**Records drawn from a dataset:**
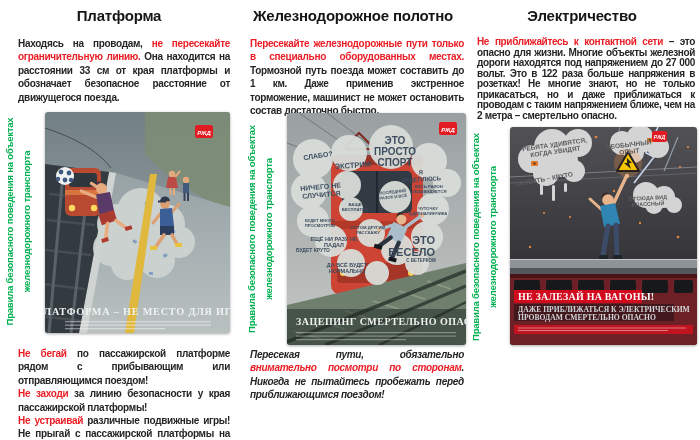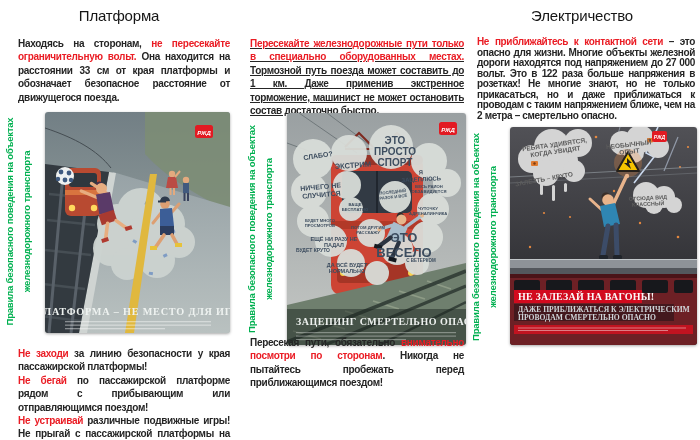"Платформа" .title { font-weight: 400 -> 700 }
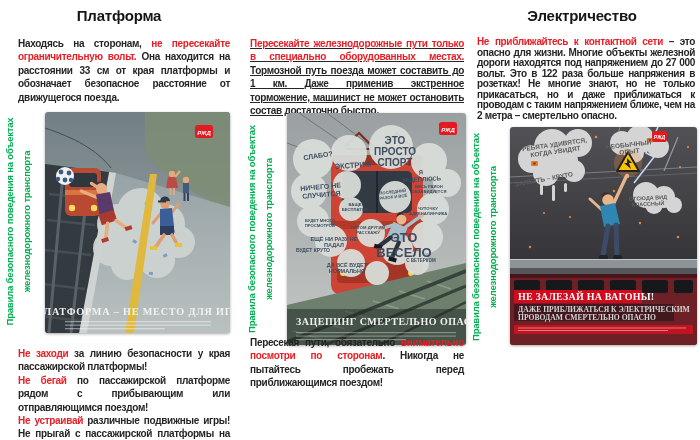"Железнодорожное полотно" h2.title { html: none -> <h2>Железнодорожное полотно</h2> }
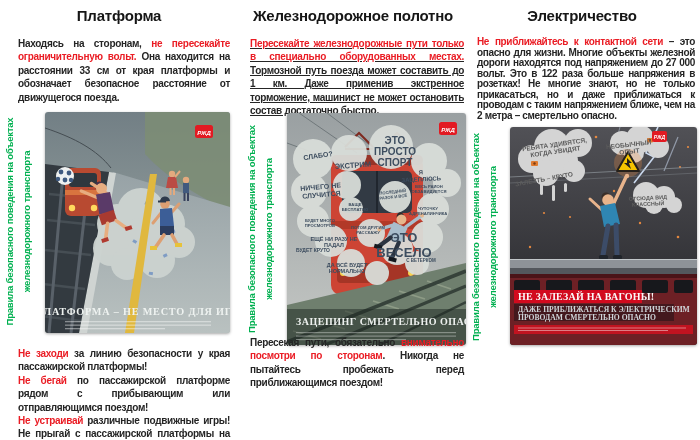"Находясь на сторонам," span { text: сторонам -> проводам }
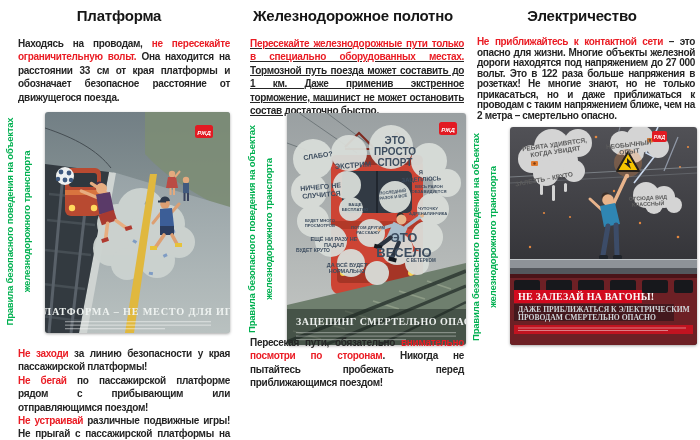"не пересекайте ограничительную вольт." span.red { text: вольт -> линию }
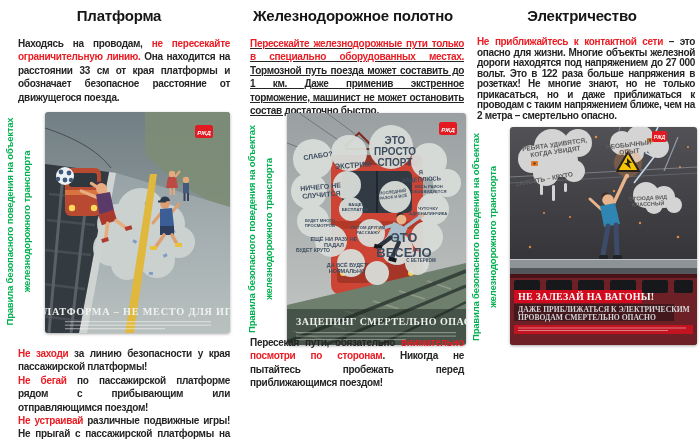"Пересекайте железнодорожные пути только" p.para { text-decoration: underline -> none }
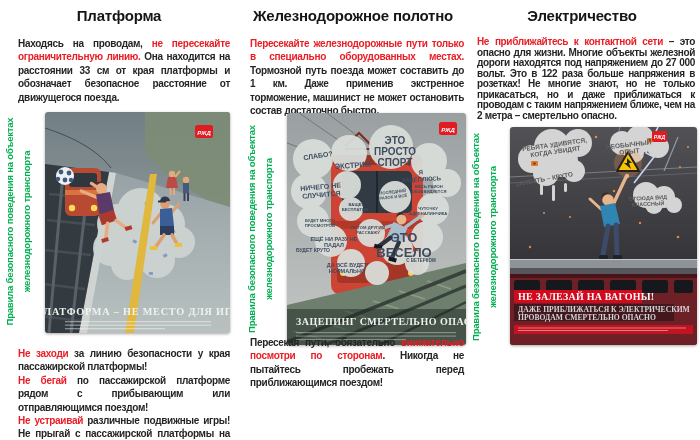"ЭТО ВЕСЕЛО" span.cloud-label { font-size: 13px -> 11px; text-align: none -> right }
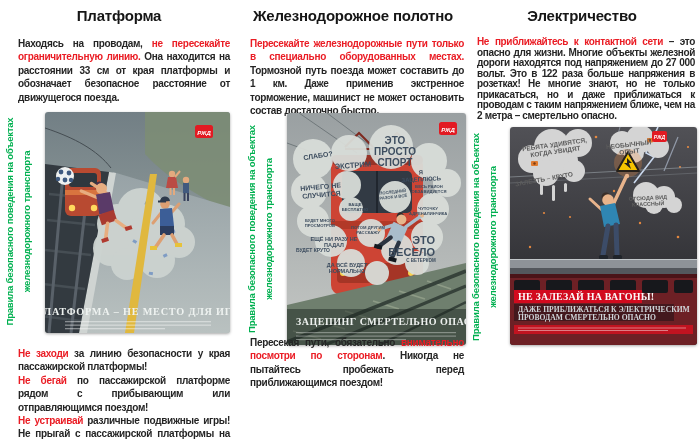"Пересекая пути, обязательно внимательно" p.para { font-style: none -> italic; top: 336px -> 348px }
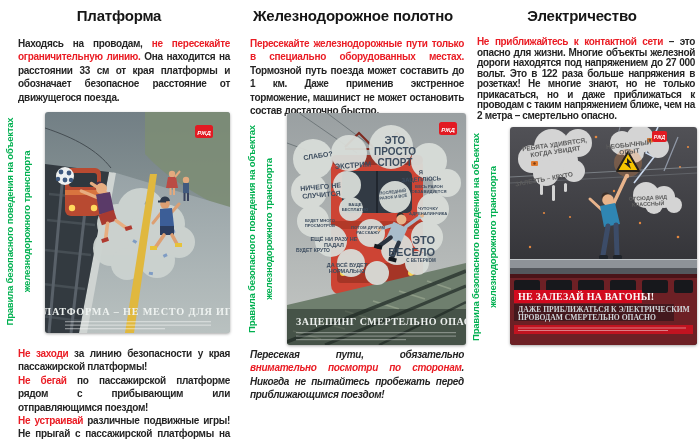"Не заходи за линию безопасности" p { order: before "Не бегай по пассажирской платформе" -> after "Не бегай по пассажирской платформе" }
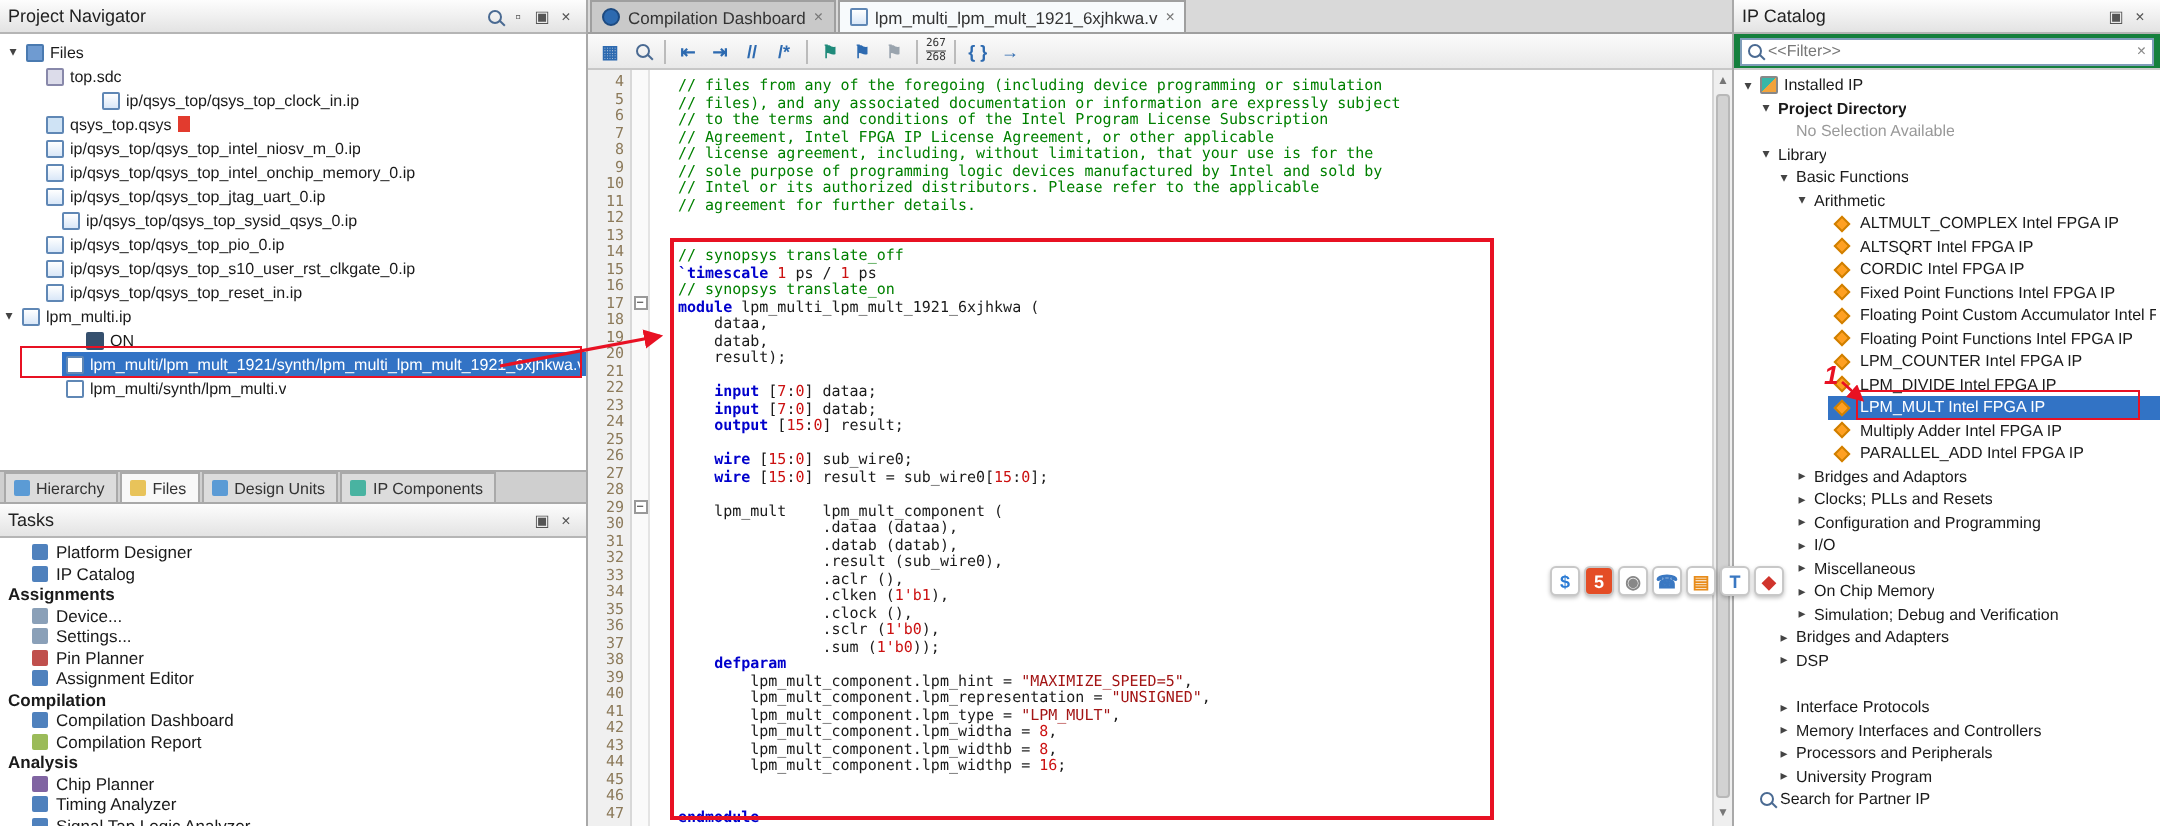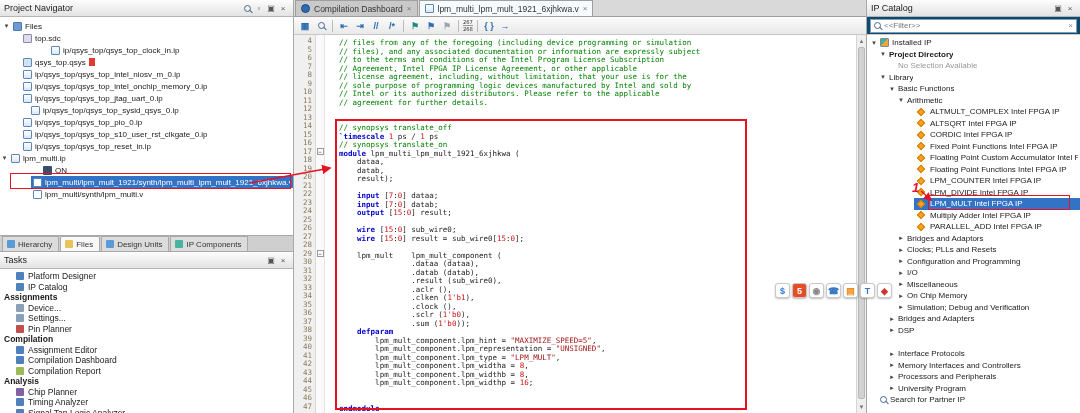"<<Filter>>" .filter-row { background: #0c4a6e -> #15803d }
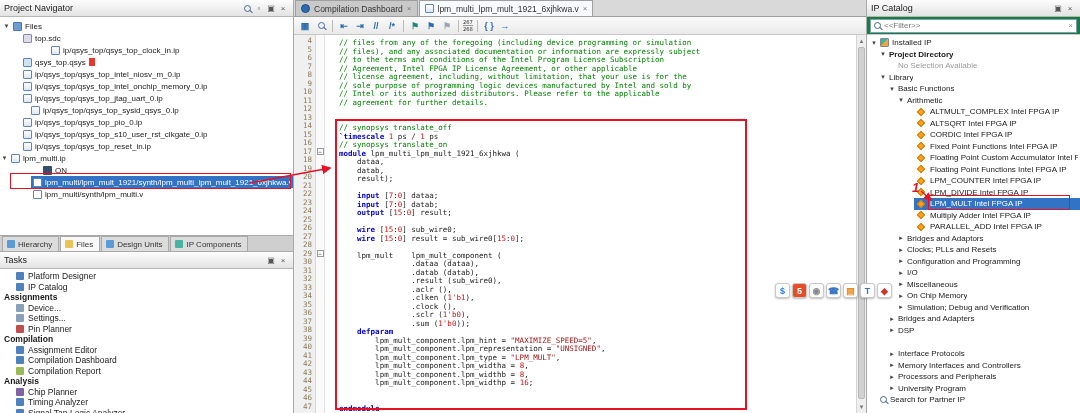"Compilation" div.task-row { order: before "Assignment Editor" -> after "Assignment Editor" }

**Exercise aim:** Leave the pictures aside and output each entry exactly as it stands.

**Answer to the exercise:**
"Платформа" .title { font-weight: 400 -> 700 }
"Железнодорожное полотно" h2.title { html: none -> <h2>Железнодорожное полотно</h2> }
"Находясь на сторонам," span { text: сторонам -> проводам }
"не пересекайте ограничительную вольт." span.red { text: вольт -> линию }
"Пересекайте железнодорожные пути только" p.para { text-decoration: underline -> none }
"ЭТО ВЕСЕЛО" span.cloud-label { font-size: 13px -> 11px; text-align: none -> right }
"Пересекая пути, обязательно внимательно" p.para { font-style: none -> italic; top: 336px -> 348px }
"Не заходи за линию безопасности" p { order: before "Не бегай по пассажирской платформе" -> after "Не бегай по пассажирской платформе" }
"<<Filter>>" .filter-row { background: #0c4a6e -> #15803d }
"Compilation" div.task-row { order: before "Assignment Editor" -> after "Assignment Editor" }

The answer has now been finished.